ACTIVITY — Scan the records for "Hydro". Show the matching lines.

Revision tracking records
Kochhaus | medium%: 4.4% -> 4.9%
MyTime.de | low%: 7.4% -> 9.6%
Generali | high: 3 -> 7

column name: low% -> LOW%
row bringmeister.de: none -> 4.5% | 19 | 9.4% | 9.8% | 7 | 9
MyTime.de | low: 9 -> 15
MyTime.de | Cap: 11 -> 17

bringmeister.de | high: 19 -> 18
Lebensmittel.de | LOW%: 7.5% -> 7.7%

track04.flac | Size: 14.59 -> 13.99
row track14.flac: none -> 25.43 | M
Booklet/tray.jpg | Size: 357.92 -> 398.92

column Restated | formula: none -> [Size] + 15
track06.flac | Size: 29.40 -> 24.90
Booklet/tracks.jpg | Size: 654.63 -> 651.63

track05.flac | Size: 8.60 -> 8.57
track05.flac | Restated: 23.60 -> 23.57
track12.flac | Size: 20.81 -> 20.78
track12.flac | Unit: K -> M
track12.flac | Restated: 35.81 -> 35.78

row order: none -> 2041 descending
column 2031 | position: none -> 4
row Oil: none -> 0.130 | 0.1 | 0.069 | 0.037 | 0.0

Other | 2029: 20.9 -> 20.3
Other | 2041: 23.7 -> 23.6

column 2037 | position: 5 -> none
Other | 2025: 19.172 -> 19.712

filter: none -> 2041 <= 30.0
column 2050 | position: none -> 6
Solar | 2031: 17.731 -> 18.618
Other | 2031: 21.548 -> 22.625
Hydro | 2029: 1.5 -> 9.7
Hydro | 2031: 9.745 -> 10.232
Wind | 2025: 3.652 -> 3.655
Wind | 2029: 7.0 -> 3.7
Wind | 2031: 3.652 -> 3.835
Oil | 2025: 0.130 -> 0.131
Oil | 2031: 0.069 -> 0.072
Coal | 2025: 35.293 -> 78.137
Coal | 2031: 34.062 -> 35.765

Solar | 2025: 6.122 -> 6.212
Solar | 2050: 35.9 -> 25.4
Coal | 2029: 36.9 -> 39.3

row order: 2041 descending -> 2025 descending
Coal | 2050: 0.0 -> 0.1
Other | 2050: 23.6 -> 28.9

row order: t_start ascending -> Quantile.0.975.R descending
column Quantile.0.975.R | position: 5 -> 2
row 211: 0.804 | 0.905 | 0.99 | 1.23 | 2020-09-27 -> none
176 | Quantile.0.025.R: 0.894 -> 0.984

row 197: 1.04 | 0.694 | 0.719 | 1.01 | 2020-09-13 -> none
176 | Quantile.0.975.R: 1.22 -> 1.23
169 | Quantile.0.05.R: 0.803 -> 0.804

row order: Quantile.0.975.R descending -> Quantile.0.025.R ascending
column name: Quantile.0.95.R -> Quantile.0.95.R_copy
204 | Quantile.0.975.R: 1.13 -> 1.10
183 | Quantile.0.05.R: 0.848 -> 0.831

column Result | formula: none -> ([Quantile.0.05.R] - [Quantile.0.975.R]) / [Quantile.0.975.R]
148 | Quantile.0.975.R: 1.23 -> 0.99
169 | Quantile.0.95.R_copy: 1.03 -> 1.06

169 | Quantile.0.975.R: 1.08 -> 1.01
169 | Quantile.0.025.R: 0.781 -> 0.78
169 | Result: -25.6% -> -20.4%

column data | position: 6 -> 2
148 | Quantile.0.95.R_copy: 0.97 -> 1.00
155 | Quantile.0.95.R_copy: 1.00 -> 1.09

SOLVED EXERCISE —
Hydro | 2029: 1.5 -> 9.7
Hydro | 2031: 9.745 -> 10.232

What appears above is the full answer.